#### TASK INPUTS
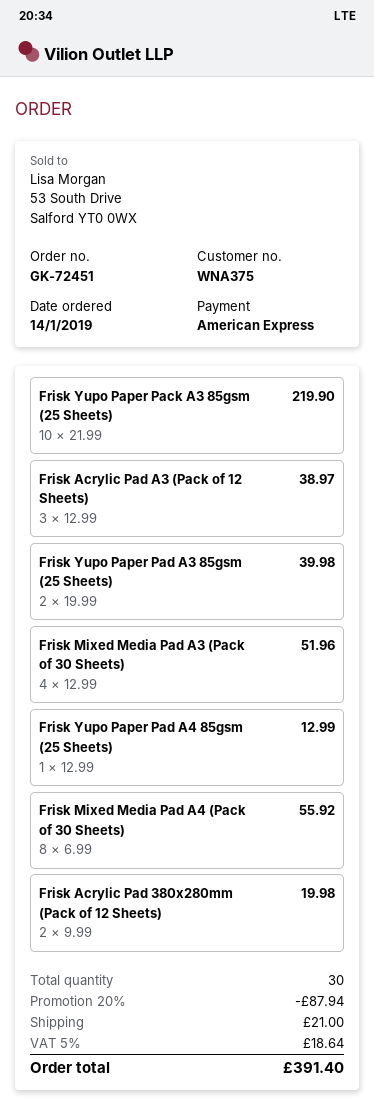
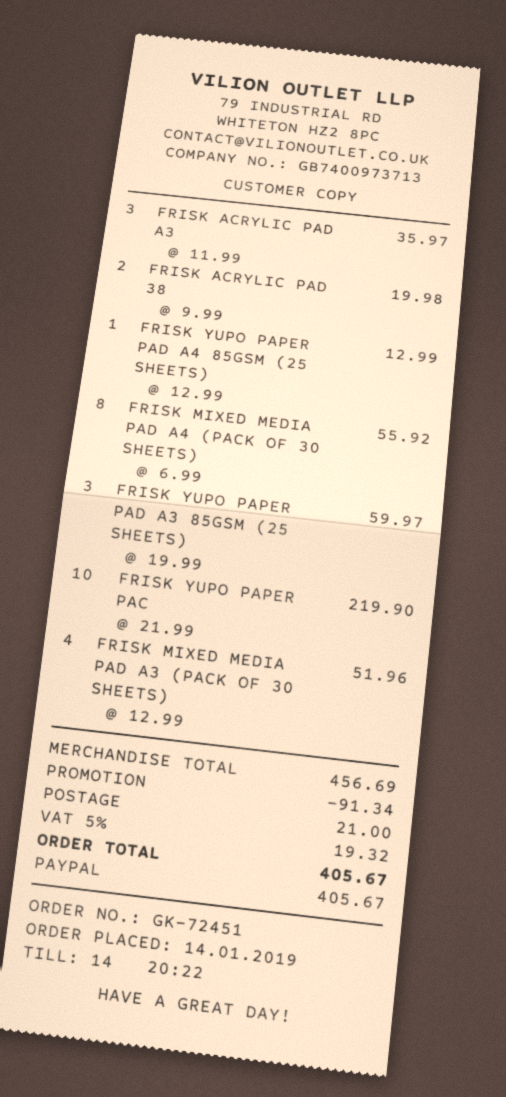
payment method: American Express -> PayPal
Frisk Acrylic Pad A3 (Pack of 12 Sheets): 3 x 12.99 = 38.97 -> 3 x 11.99 = 35.97
Frisk Yupo Paper Pad A3 85gsm (25 Sheets): 2 x 19.99 = 39.98 -> 3 x 19.99 = 59.97
discount: 87.94 -> 91.34
tax: 5% = 18.64 -> 5% = 19.32
total: 391.40 -> 405.67

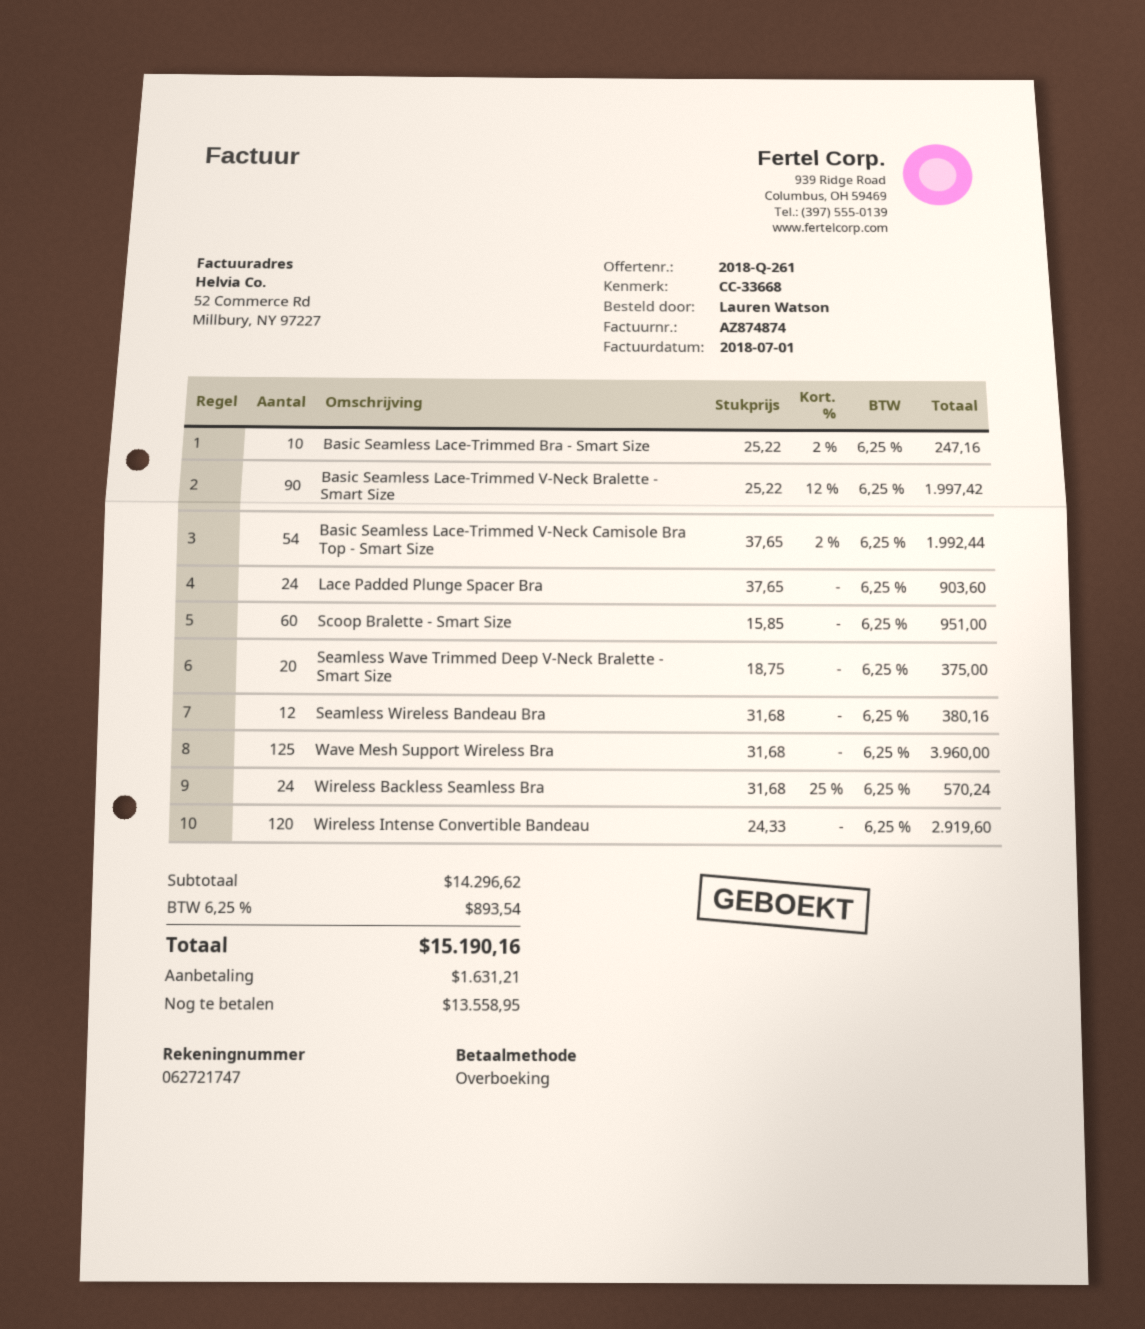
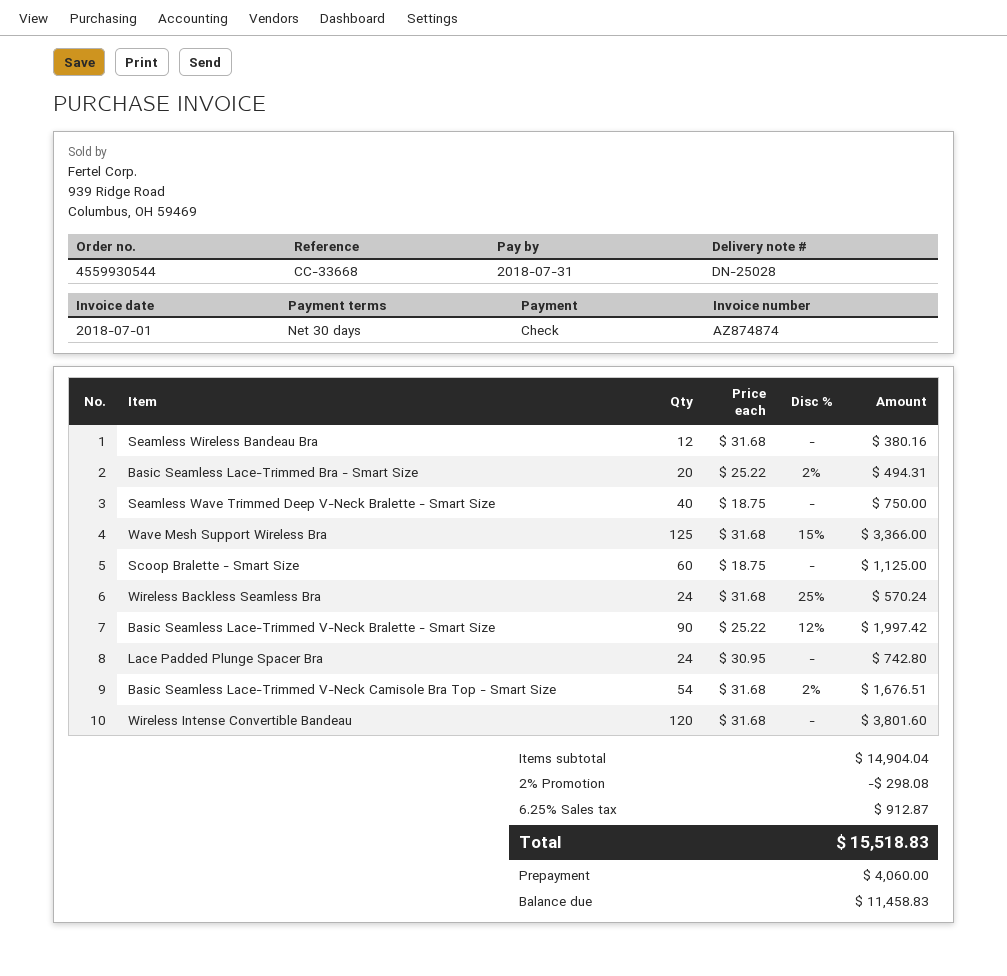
payment method: bank transfer -> cheque
Basic Seamless Lace-Trimmed Bra - Smart Size: 10 x 25.22 - 2% = 247.16 -> 20 x 25.22 - 2% = 494.31
Basic Seamless Lace-Trimmed V-Neck Camisole Bra Top - Smart Size: 54 x 37.65 - 2% = 1992.44 -> 54 x 31.68 - 2% = 1676.51
Lace Padded Plunge Spacer Bra: 24 x 37.65 = 903.60 -> 24 x 30.95 = 742.80
Scoop Bralette - Smart Size: 60 x 15.85 = 951.00 -> 60 x 18.75 = 1125.00
Seamless Wave Trimmed Deep V-Neck Bralette - Smart Size: 20 x 18.75 = 375.00 -> 40 x 18.75 = 750.00
Wave Mesh Support Wireless Bra: 125 x 31.68 = 3960.00 -> 125 x 31.68 - 15% = 3366.00
Wireless Intense Convertible Bandeau: 120 x 24.33 = 2919.60 -> 120 x 31.68 = 3801.60
subtotal: 14296.62 -> 14904.04
discount: none -> 2% = 298.08
tax: 6.25% = 893.54 -> 6.25% = 912.87
total: 15190.16 -> 15518.83
deposit: 1631.21 -> 4060.00
balance: 13558.95 -> 11458.83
########
Any picture in the data is to be skipped, while each line is returned exactly as written.

RESULT OF THE TASK
payment method: American Express -> PayPal
Frisk Acrylic Pad A3 (Pack of 12 Sheets): 3 x 12.99 = 38.97 -> 3 x 11.99 = 35.97
Frisk Yupo Paper Pad A3 85gsm (25 Sheets): 2 x 19.99 = 39.98 -> 3 x 19.99 = 59.97
discount: 87.94 -> 91.34
tax: 5% = 18.64 -> 5% = 19.32
total: 391.40 -> 405.67

payment method: bank transfer -> cheque
Basic Seamless Lace-Trimmed Bra - Smart Size: 10 x 25.22 - 2% = 247.16 -> 20 x 25.22 - 2% = 494.31
Basic Seamless Lace-Trimmed V-Neck Camisole Bra Top - Smart Size: 54 x 37.65 - 2% = 1992.44 -> 54 x 31.68 - 2% = 1676.51
Lace Padded Plunge Spacer Bra: 24 x 37.65 = 903.60 -> 24 x 30.95 = 742.80
Scoop Bralette - Smart Size: 60 x 15.85 = 951.00 -> 60 x 18.75 = 1125.00
Seamless Wave Trimmed Deep V-Neck Bralette - Smart Size: 20 x 18.75 = 375.00 -> 40 x 18.75 = 750.00
Wave Mesh Support Wireless Bra: 125 x 31.68 = 3960.00 -> 125 x 31.68 - 15% = 3366.00
Wireless Intense Convertible Bandeau: 120 x 24.33 = 2919.60 -> 120 x 31.68 = 3801.60
subtotal: 14296.62 -> 14904.04
discount: none -> 2% = 298.08
tax: 6.25% = 893.54 -> 6.25% = 912.87
total: 15190.16 -> 15518.83
deposit: 1631.21 -> 4060.00
balance: 13558.95 -> 11458.83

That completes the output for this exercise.